## RECORDS FOR THIS EXERCISE
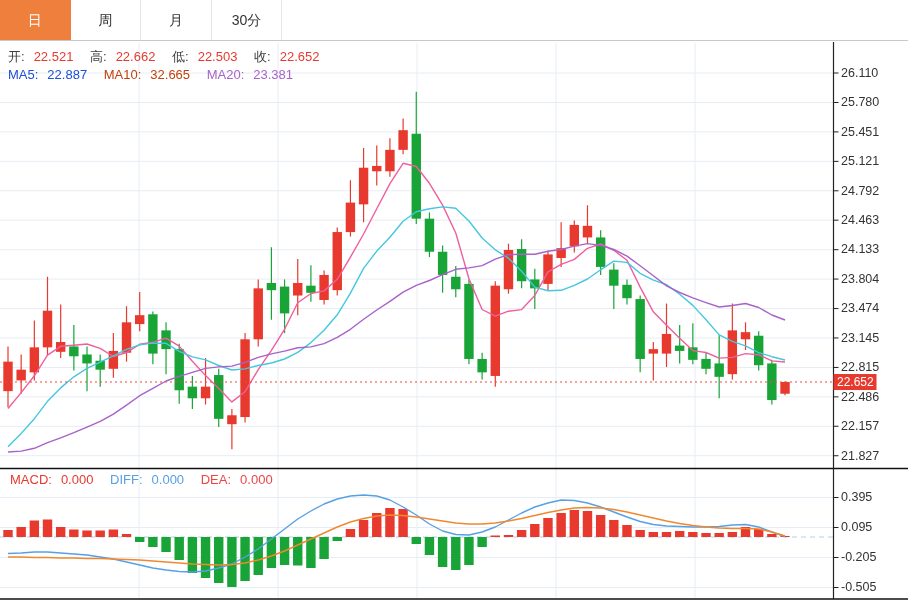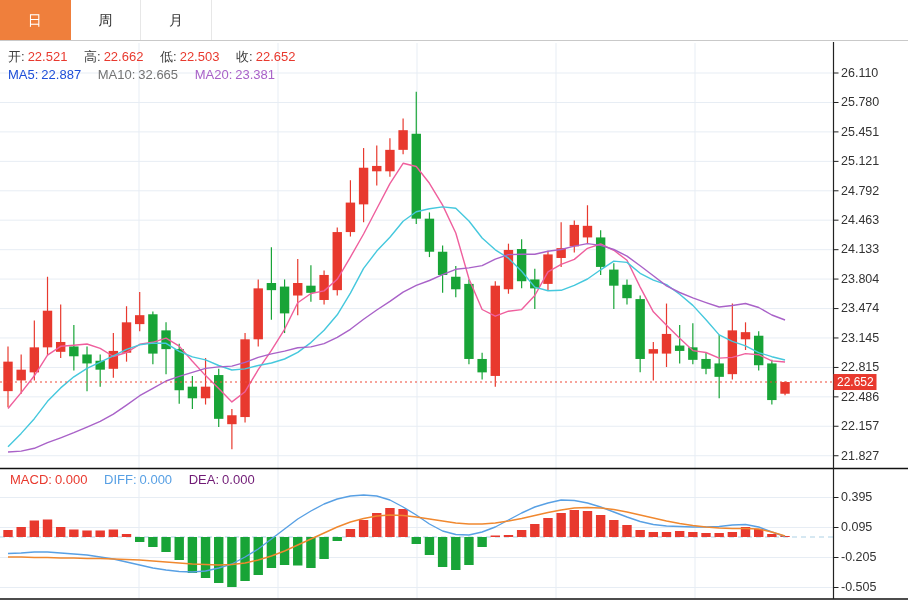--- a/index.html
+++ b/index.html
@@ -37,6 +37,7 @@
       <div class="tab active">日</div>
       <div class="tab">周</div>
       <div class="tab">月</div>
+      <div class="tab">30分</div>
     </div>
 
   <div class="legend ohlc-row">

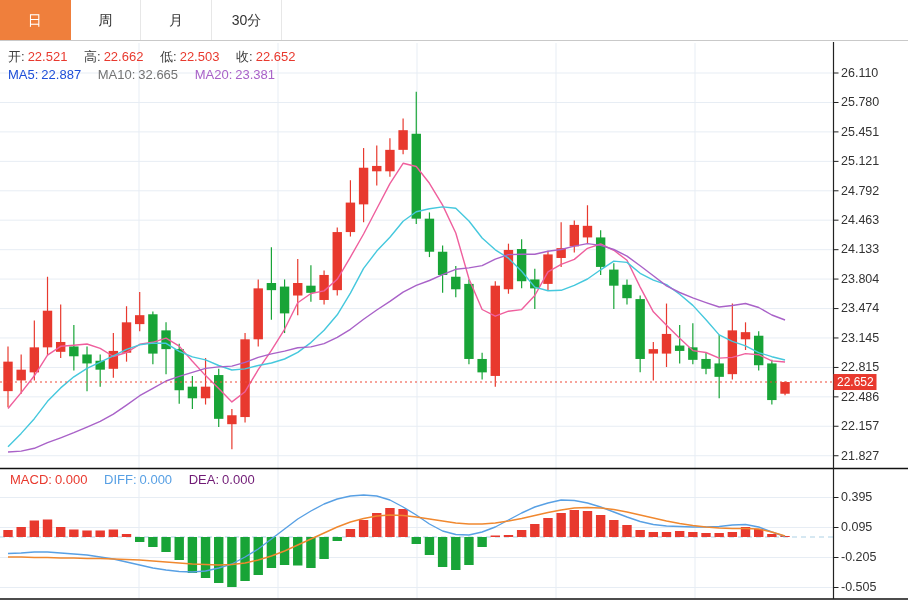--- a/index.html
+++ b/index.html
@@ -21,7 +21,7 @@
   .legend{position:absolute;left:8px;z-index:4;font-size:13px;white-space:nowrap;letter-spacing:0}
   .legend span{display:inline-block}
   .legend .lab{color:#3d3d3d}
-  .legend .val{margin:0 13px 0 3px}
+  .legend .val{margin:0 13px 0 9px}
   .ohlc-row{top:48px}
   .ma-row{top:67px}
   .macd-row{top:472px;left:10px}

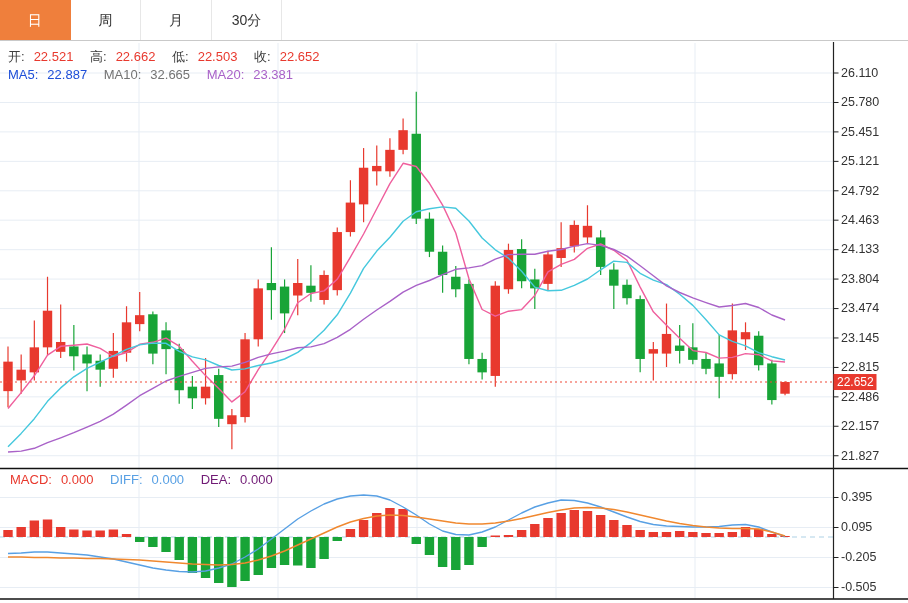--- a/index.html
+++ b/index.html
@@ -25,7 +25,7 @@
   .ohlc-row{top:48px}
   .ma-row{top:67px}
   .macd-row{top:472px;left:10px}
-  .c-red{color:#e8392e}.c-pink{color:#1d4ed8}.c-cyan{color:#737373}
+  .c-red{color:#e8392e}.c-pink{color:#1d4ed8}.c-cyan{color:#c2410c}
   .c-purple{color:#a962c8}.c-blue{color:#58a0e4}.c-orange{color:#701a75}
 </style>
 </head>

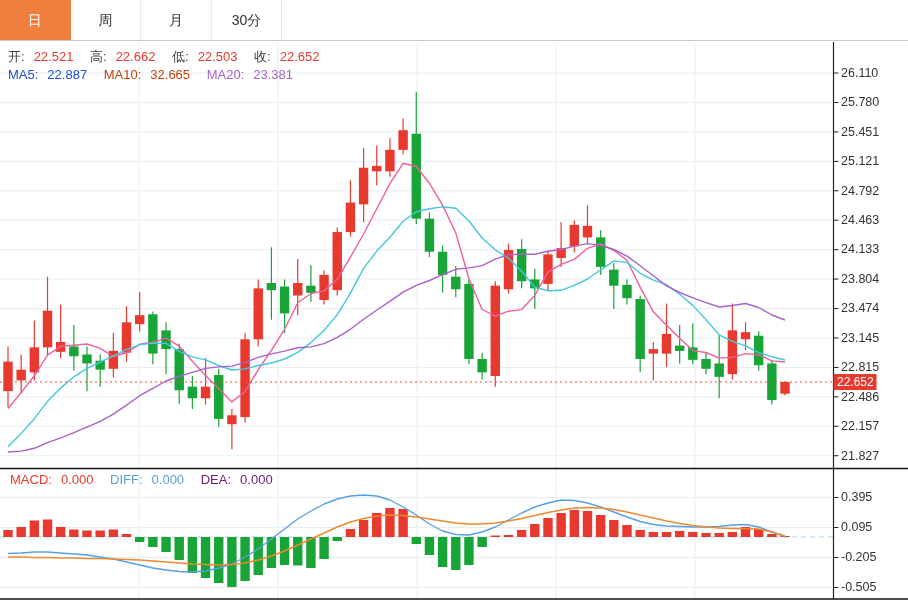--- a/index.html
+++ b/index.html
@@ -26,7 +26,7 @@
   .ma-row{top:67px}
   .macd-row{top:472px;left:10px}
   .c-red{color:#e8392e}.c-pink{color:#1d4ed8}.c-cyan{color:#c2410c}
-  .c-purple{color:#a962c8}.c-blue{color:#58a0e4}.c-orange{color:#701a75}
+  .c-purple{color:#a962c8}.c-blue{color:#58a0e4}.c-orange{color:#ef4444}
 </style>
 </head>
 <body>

==

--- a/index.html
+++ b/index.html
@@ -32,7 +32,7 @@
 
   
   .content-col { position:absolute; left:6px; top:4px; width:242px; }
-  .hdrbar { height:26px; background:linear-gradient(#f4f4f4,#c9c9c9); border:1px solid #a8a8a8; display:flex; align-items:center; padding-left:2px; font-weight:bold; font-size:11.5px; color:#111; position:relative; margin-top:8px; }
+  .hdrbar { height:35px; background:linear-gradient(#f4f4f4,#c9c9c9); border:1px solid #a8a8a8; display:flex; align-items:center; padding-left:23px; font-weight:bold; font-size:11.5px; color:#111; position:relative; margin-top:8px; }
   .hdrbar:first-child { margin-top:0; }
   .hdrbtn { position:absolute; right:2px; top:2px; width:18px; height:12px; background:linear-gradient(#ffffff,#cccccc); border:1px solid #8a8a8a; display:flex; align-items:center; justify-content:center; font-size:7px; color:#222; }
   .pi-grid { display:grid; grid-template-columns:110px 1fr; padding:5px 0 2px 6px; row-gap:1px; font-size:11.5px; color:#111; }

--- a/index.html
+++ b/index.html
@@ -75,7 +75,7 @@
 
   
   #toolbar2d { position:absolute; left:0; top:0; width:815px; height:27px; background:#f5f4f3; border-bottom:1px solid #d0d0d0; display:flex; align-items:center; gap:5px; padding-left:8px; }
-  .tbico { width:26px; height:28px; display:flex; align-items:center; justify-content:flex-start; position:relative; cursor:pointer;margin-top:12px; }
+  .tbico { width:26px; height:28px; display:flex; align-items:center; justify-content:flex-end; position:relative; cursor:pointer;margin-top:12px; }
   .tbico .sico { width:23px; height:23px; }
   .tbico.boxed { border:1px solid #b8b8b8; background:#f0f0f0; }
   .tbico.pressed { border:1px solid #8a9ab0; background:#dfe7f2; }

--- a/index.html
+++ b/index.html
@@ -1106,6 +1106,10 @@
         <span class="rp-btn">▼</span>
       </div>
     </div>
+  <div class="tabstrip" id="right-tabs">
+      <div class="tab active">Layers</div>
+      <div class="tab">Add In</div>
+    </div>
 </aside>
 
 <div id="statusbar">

--

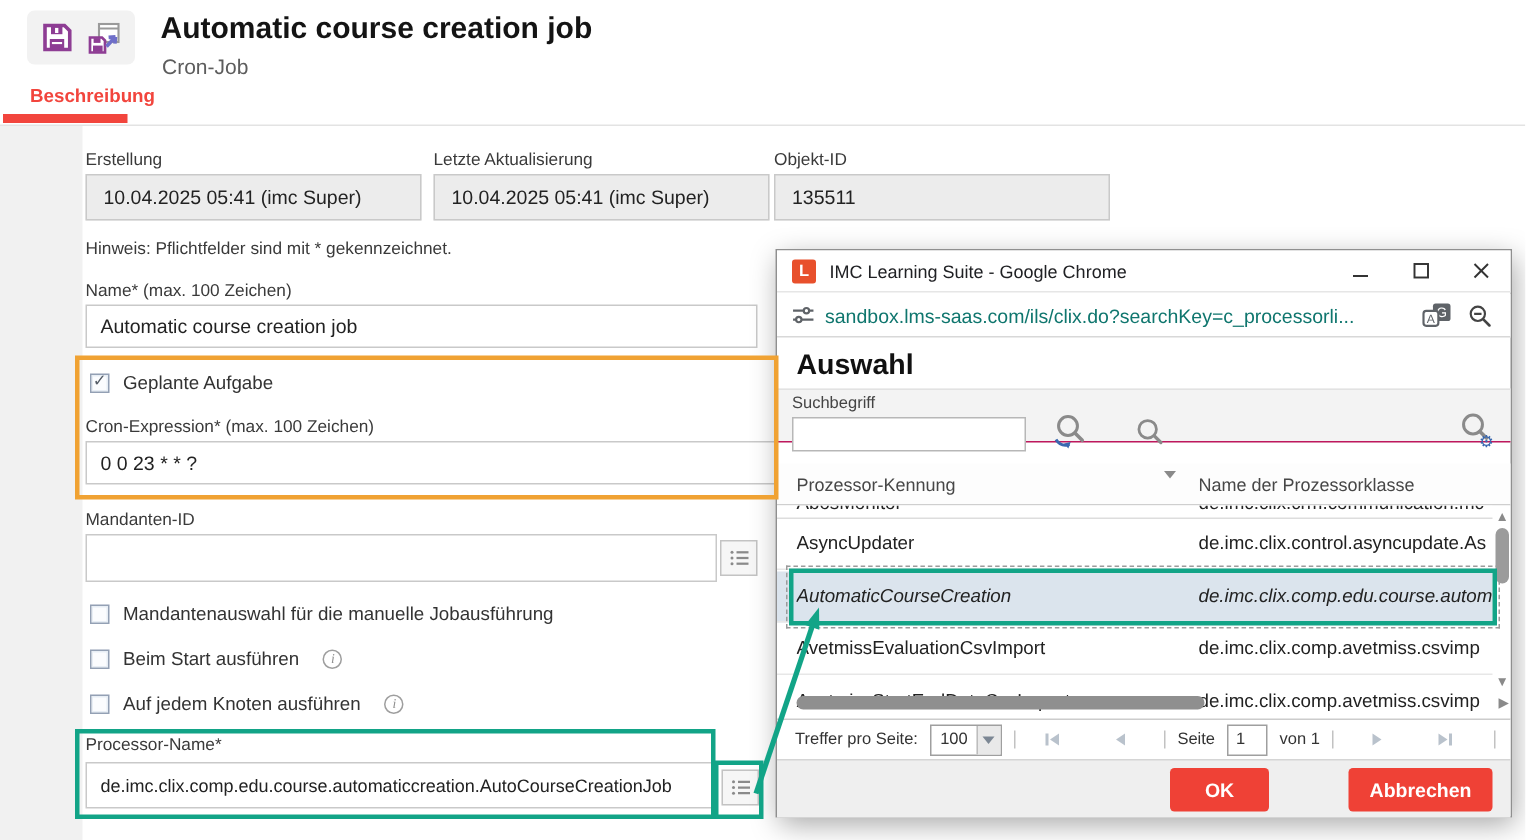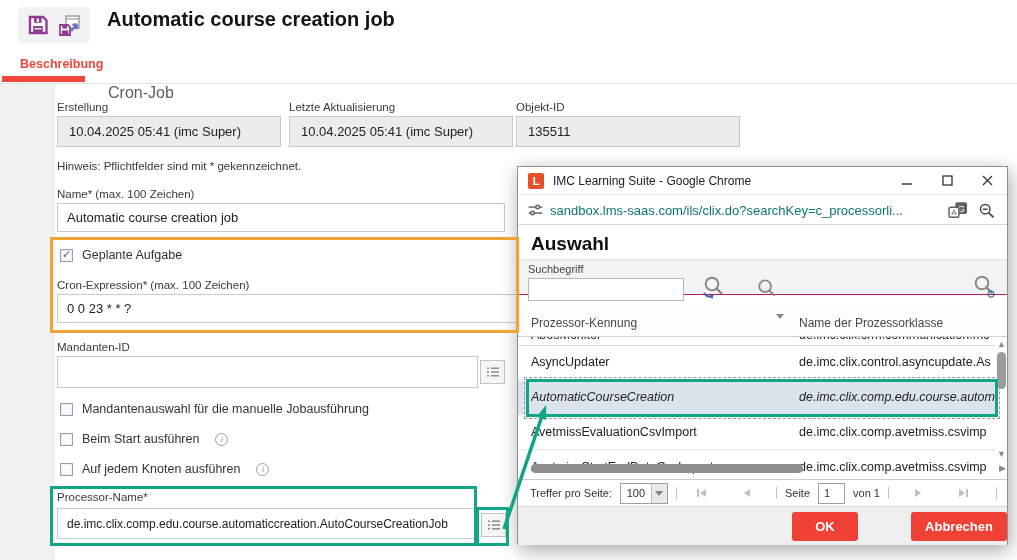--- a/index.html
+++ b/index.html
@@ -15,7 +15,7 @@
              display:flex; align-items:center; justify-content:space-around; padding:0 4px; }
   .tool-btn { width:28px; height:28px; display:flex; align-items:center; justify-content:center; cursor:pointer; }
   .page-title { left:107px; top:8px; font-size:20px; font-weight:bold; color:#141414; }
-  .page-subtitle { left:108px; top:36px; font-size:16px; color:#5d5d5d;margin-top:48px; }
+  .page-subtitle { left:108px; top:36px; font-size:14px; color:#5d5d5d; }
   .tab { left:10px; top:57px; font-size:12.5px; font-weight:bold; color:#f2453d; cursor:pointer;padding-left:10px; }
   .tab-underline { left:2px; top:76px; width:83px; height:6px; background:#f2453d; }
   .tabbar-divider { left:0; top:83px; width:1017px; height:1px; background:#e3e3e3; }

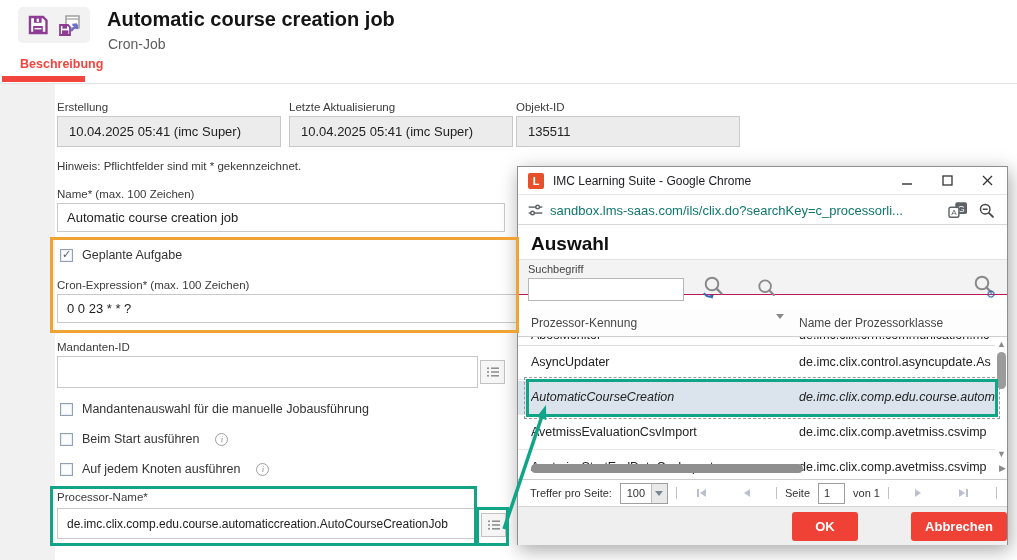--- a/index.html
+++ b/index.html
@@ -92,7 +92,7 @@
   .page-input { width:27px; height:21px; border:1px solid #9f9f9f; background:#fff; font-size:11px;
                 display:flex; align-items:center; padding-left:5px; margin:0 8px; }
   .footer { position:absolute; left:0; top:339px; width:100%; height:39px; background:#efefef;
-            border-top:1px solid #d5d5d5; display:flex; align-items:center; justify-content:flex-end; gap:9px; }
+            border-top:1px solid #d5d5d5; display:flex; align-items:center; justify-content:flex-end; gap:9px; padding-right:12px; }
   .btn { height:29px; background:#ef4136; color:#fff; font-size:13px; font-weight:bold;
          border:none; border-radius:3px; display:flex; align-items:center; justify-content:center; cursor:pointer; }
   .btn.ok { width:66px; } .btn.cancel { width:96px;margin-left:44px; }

## WHAT THE EXERCISE ASKS
Return all lines above that mention the word "blue".

## SOLUTION TO THE PROBLEM
   .c-purple{color:#a962c8}.c-blue{color:#58a0e4}.c-orange{color:#701a75}
-  .c-purple{color:#a962c8}.c-blue{color:#58a0e4}.c-orange{color:#701a75}
+  .c-purple{color:#a962c8}.c-blue{color:#58a0e4}.c-orange{color:#ef4444}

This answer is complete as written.